親子で楽しむ演劇「にせ桃太郎」(2018.02.24)

今日は蛸蔵にて、親子で楽しむ演劇「にせ桃太郎」を観てきましたよ。例によって感想文。
四国で唯一専門的に演劇を教える四国学院大学の西村さんが、ご自身が率いる劇団サラダボールとご自身が所属する青年団の俳優やスタッフの方と作り上げ、香川、愛媛、高知で上演するという企画でございます。

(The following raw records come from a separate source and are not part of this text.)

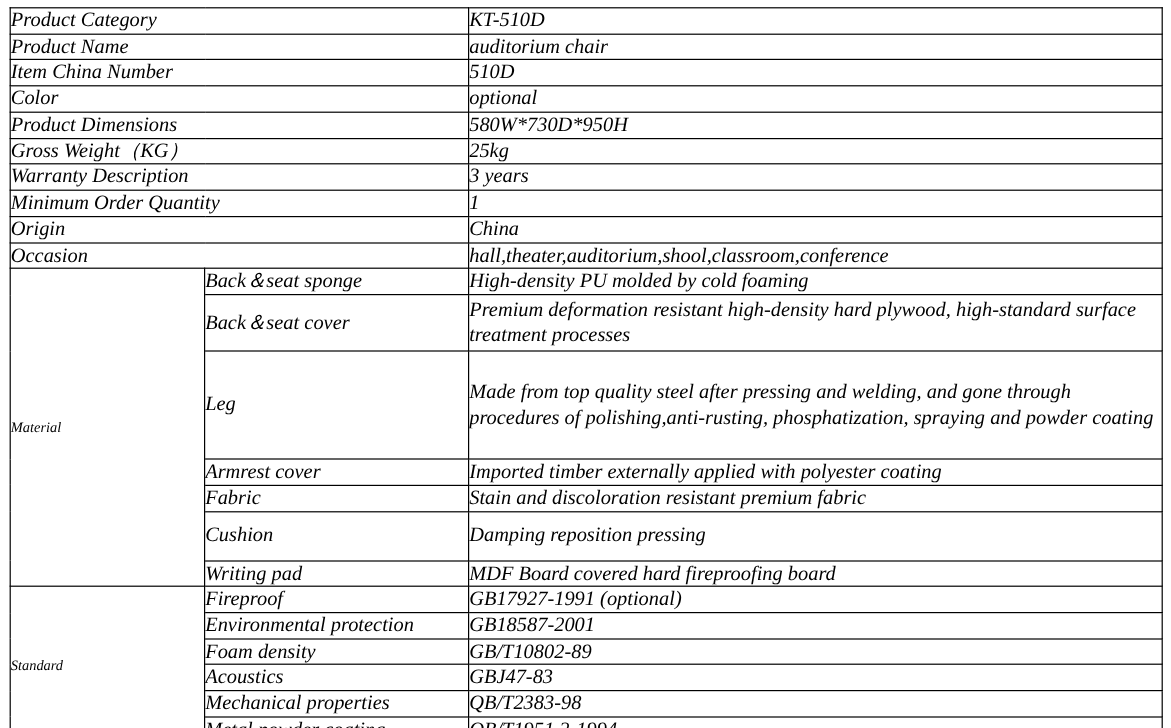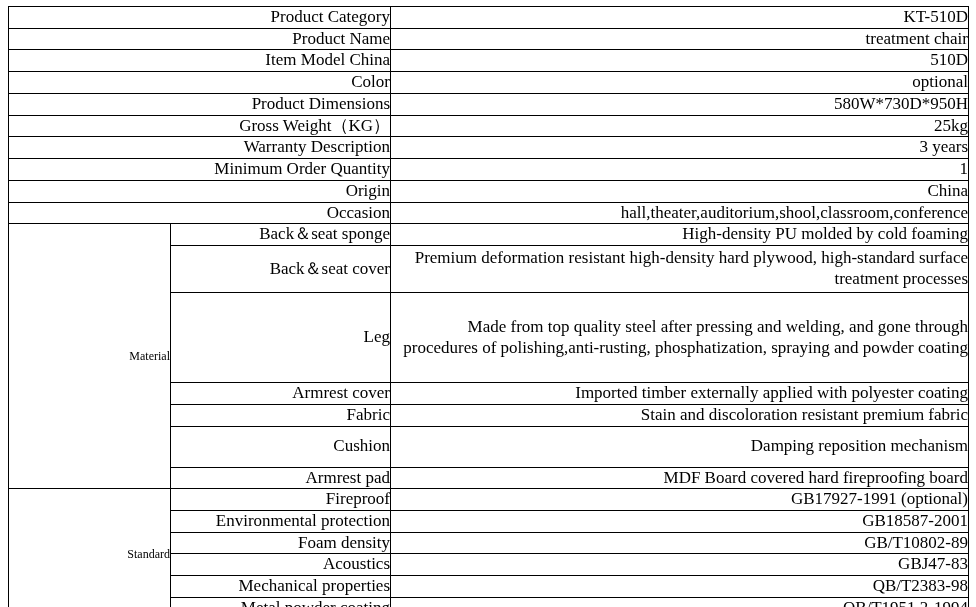--- a/index.html
+++ b/index.html
@@ -21,25 +21,26 @@
     left: 8px;
     top: 6px;
     width: 960px;
     border-collapse: collapse;
     table-layout: fixed;
     font-size: 17px;
     color: #000000;
   }
   table.spec td {
     border: 1px solid #000000;
-    text-align: right;
+    text-align: left;
     vertical-align: middle;
     padding: 0;
     line-height: 1.22;
     overflow: hidden;
+    font-style: italic;
   }
   tr.r21 { height: 21px; }
   tr.r47 { height: 47px; }
   tr.r90 { height: 90px; }
   tr.r41 { height: 41px; margin-left: 21px; }
   td.cat { font-size: 12px; }
   td.leg-val {
     line-height: 28px;
     padding: 0 50px;
   }
@@ -68,24 +69,24 @@
       <col style="width:578px">
     </colgroup>
     <tbody>
 
       <tr class="r21">
         <td colspan="2">Product Category</td>
         <td>KT-510D</td>
       </tr>
       <tr class="r21">
         <td colspan="2">Product Name</td>
-        <td>treatment chair</td>
+        <td>auditorium chair</td>
       </tr>
       <tr class="r21">
-        <td colspan="2">Item Model China</td>
+        <td colspan="2">Item China Number</td>
         <td>510D</td>
       </tr>
       <tr class="r21">
         <td colspan="2">Color</td>
         <td>optional</td>
       </tr>
       <tr class="r21">
         <td colspan="2">Product Dimensions</td>
         <td>580W*730D*950H</td>
       </tr>
@@ -126,24 +127,24 @@
       <tr class="r21">
         <td>Armrest cover</td>
         <td>Imported timber externally applied with polyester coating</td>
       </tr>
       <tr class="r21">
         <td>Fabric</td>
         <td>Stain and discoloration resistant premium fabric</td>
       </tr>
       <tr class="r41">
         <td>Cushion</td>
-        <td>Damping reposition mechanism</td>
+        <td>Damping reposition pressing</td>
       </tr>
       <tr class="r21">
-        <td>Armrest pad</td>
+        <td>Writing pad</td>
         <td>MDF Board covered hard fireproofing board</td>
       </tr>
 
       <tr class="r21">
         <td rowspan="6" class="cat">Standard</td>
         <td>Fireproof</td>
         <td>GB17927-1991 (optional)</td>
       </tr>
       <tr class="r21">
         <td>Environmental protection</td>

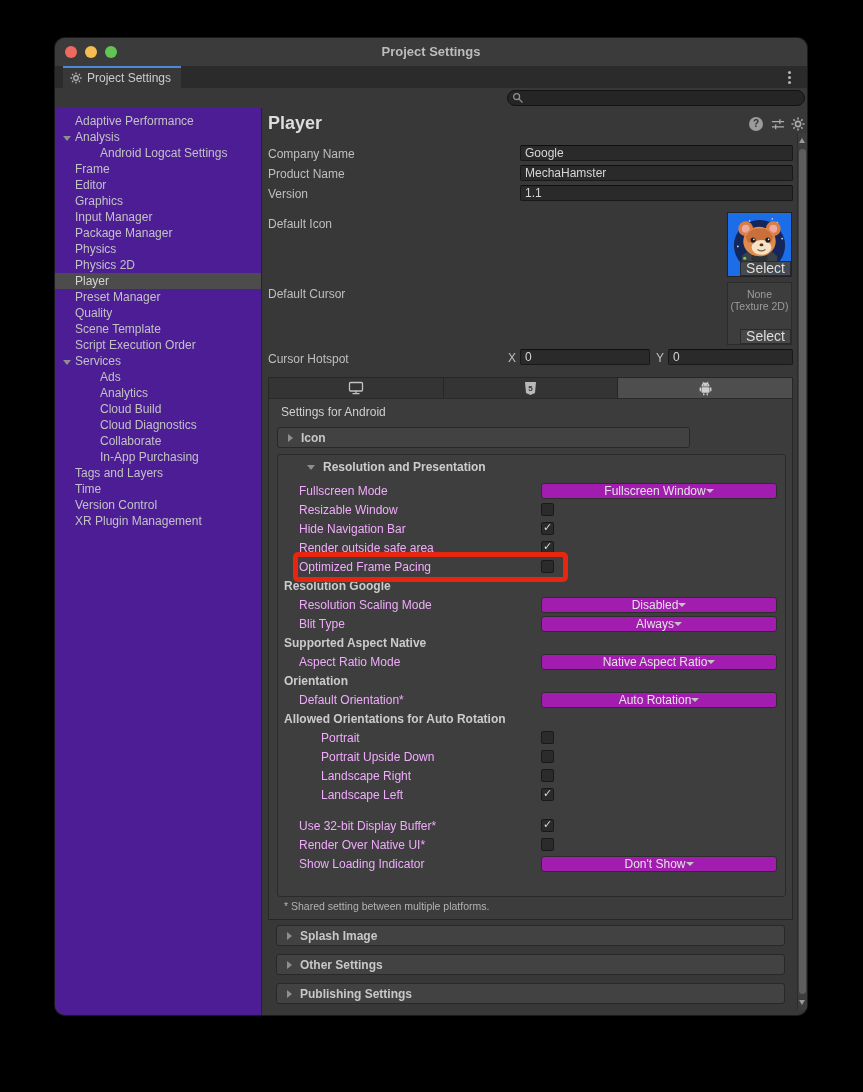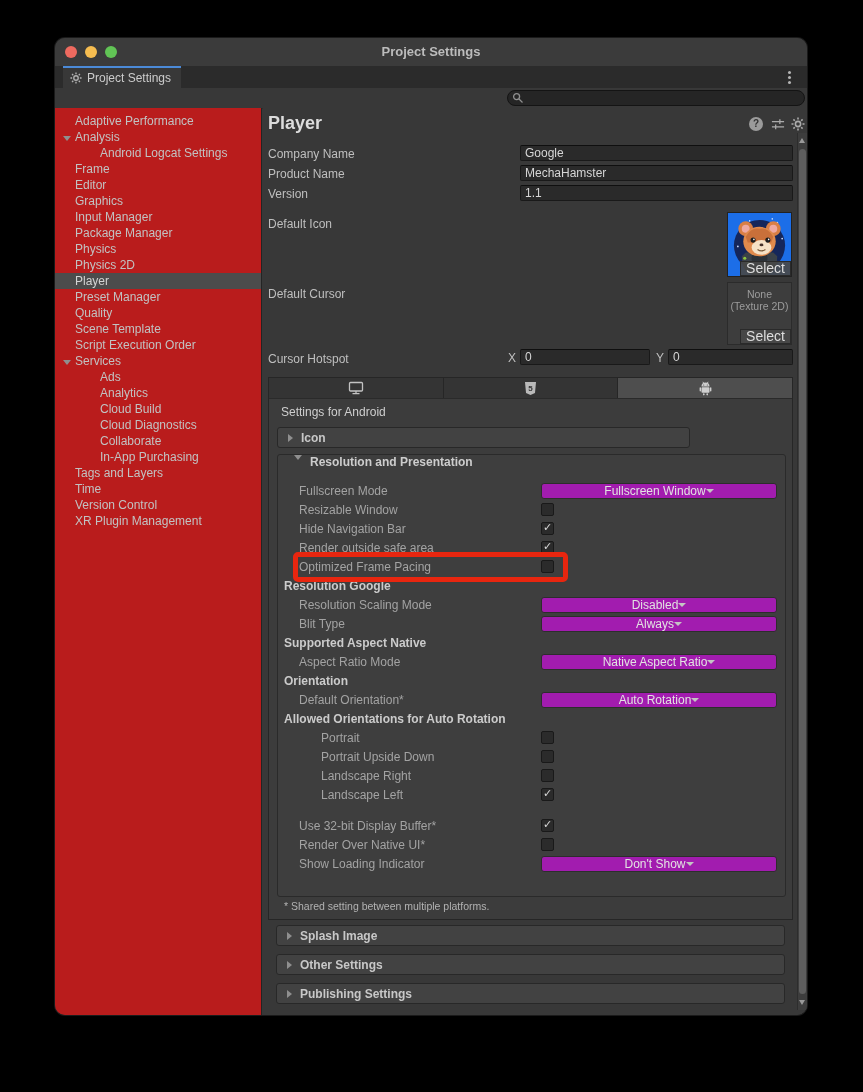--- a/index.html
+++ b/index.html
@@ -24,21 +24,21 @@
   .kebab{position:absolute;right:11px;top:4px;width:14px;height:14px;display:flex;flex-direction:column;align-items:center;justify-content:center;gap:2px;cursor:pointer;}
   .kebab i{width:3px;height:3px;border-radius:50%;background:#b5b5b5;}
   
   .searchrow{position:absolute;left:0;top:50px;width:752px;height:20px;background:#383838;border-bottom:1px solid #2f2f2f;}
   .search-wrap{position:absolute;right:2px;top:2px;width:298px;height:16px;}
   .search-input{width:100%;height:16px;box-sizing:border-box;background:#252525;border:1px solid #141414;
                 border-radius:8px;color:#d0d0d0;font-size:11px;padding:0 6px 0 18px;outline:none;font-family:inherit;}
   .search-ico{position:absolute;left:5px;top:2px;}
   
   .body{position:absolute;left:0;top:70px;width:752px;height:907px;}
-  .sidebar{position:absolute;left:0;top:0;width:207px;height:907px;background:#b91c1c;border-right:1px solid #242424;box-sizing:border-box;}
+  .sidebar{position:absolute;left:0;top:0;width:207px;height:907px;background:#4c1d95;border-right:1px solid #242424;box-sizing:border-box;}
   .side-list{padding-top:5px;}
   .side-row{height:16px;display:flex;align-items:center;padding-left:20px;color:#c2c2c2;cursor:default;white-space:nowrap;}
   .side-row.indent-0{padding-left:8px;}
   .side-row.indent-2{padding-left:45px;}
   .side-row.selected{background:#4c4c4c;color:#d4d4d4;}
   .side-arrow{display:none;width:12px;}
   .side-row.foldout-open .side-arrow{display:inline-block;}
   .tri-open{display:inline-block;width:0;height:0;border-left:4px solid transparent;border-right:4px solid transparent;border-top:5px solid #8f8f8f;}
   
   .main{position:absolute;left:208px;top:0;width:544px;height:907px;background:#383838;}
@@ -68,26 +68,26 @@
   .foldout-bar{height:21px;background:#424242;border:1px solid #282828;border-radius:3px;box-sizing:border-box;
                display:flex;align-items:center;padding-left:10px;gap:8px;cursor:pointer;}
   .fold-label{font-weight:bold;color:#c8c8c8;}
   .tri-right{display:inline-block;width:0;height:0;border-top:4px solid transparent;border-bottom:4px solid transparent;border-left:5px solid #8f8f8f;}
   .icon-foldout{position:absolute;left:8px;top:49px;width:413px;}
   .bottom-foldouts{position:absolute;left:13px;top:817px;width:509px;}
   .bottom-foldouts .foldout-bar{margin-bottom:8px;}
   
   .section-box{position:absolute;left:8px;top:76px;width:509px;height:443px;background:#3e3e3e;
                border:1px solid #2a2a2a;border-radius:3px;box-sizing:border-box;}
-  .section-header{position:absolute;left:4px;top:0;right:0;height:24px;display:flex;align-items:flex-start;gap:8px;padding-left:12px;cursor:pointer;}
+  .section-header{position:absolute;left:17px;top:0;right:0;height:24px;display:flex;align-items:center;gap:8px;padding-left:12px;cursor:pointer;}
   .section-title{font-weight:bold;color:#cdcdcd;}
   .rows{position:absolute;left:0;top:26px;right:0;}
   .arow{height:19px;position:relative;display:flex;align-items:center;}
   .arow.gap_before{margin-top:12px;}
-  .arow-label{margin-left:21px;color:#a3a3a3;white-space:nowrap;}
+  .arow-label{margin-left:21px;color:#f0abfc;white-space:nowrap;}
   .arow.type-subheader .arow-label{margin-left:6px;font-weight:bold;color:#cbcbcb;}
   .arow.indent-2 .arow-label{margin-left:43px;}
   .checkbox{display:none;position:absolute;left:263px;width:13px;height:13px;background:#2b2b2b;
             border:1px solid #191919;border-radius:2px;box-sizing:border-box;cursor:pointer;}
   .arow.type-checkbox .checkbox{display:block;}
   .arow.checked .checkbox::after{content:"✓";position:absolute;left:1px;top:-2px;font-size:11px;color:#d8d8d8;}
   .dropdown{display:none;position:absolute;left:263px;width:236px;height:16px;background:#a21caf;
             border:1px solid #2d2d2d;border-radius:3px;box-sizing:border-box;align-items:center;
             justify-content:center;padding:0 7px;cursor:pointer;}
   .arow.type-dropdown .dropdown{display:flex;}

そのツアーのラスト高知公演、なんと前売り段階で全3ステージ完売。
すごい。
客席も演劇関係者じゃなく、親子連れでぎゅうぎゅう。
すごい。ホントすごい。

高知にちゃんとこういう公演を求めている土壌がしっかりあるんだという驚きというか、確信というか、シアタコをはじめとするみんなの頑張りがちょっとづつ実を結んでるというか、なんだかよく分からない気分でジーンとして、文化行政側の気持ちにもなってズーンともしましたよ。

この動員の理由は地元出演の皆さまとかいろいろあると思うのだけど、個人的な推察では、あのキャッチーなチラシのイラストが大きかったんじゃないかなー。
コンビニの駐車場に座り込んで「行くの?鬼ヶ島」って言ってるダメそうな桃太郎につられてはじめて蛸蔵に来た方も多くいると思います。宣伝美術って、ホントに大切。てやてやにしてはいけないとキュッとなったことでした。

で、作品の感想です。
一言でいうと、本の面白さと演出の方向が乖離していたように思いました。

僕が敬愛するロックミュージシャン真島昌利さんの歌でこんな一節があります。
「こどもの頃はもっと全てが単純だった。あいつが悪者ならこいつが正義だった」
単純な正義や悪などないってのは、今の桃太郎の解釈として、一番感情を乗せやすい、一番まっとうな、一番正しい作品の捉え方だと思います。

で、その上で、なぜ「にせ」だったんだろう。
違う文化圏をイメージさせる鬼の存在や、最後まで現れない登場人物など、いろんな演劇作品のオマージュも見られるのですが、それでも「にせもの」という違和感が拭えなかったのと、後半のストーリーをお客さんに委ねるところは(これも今の演劇の楽しみ方のひとつになりつつありますが)、どうなんだろう…。

「演劇は今の時代を写す鏡である」のは間違いないけど、それでも今の世をそのまま写しているだけならば、この作品はもったいないなと思ったし、今の生きづらい世の中を描いた上で作者と演出家がこの時代に対してどういう思いや希望をを持っているかを僕は知りたかったです。

手拍子やクイズなど、客席を暖めて声を出しやすくする手法は丁寧ではあるけれど、こども向け公演のやり方としてはオーソドックスな感は否めず、よく手を挙げる元気な子の声で後半のお話を決める(格好を取っている)のは、逆に今の日本のよろしくないところが出ているようで、それは西村さんが一番嫌がるようなことじゃないのかなぁ…。

大人もこどもも、みんながそれぞれに劇場で考えて、帰ってからも「どっちがよかったんだろねー」なんて家族でお話が出来る余白が、もっとあってもよかったのかなーなんて思った次第です。

役者さん、魅力的でした。
地元出演のみんな、思った以上にしっかり役をもらって奮闘していました(誰とは言わないけど、特にあの人)。
音楽だってダンスだって(若干唐突だったけど)、舞台美術だって素晴らしかったのに。

こんな感想で、ごめん、西村さん。
また次の作品を見に行きますね。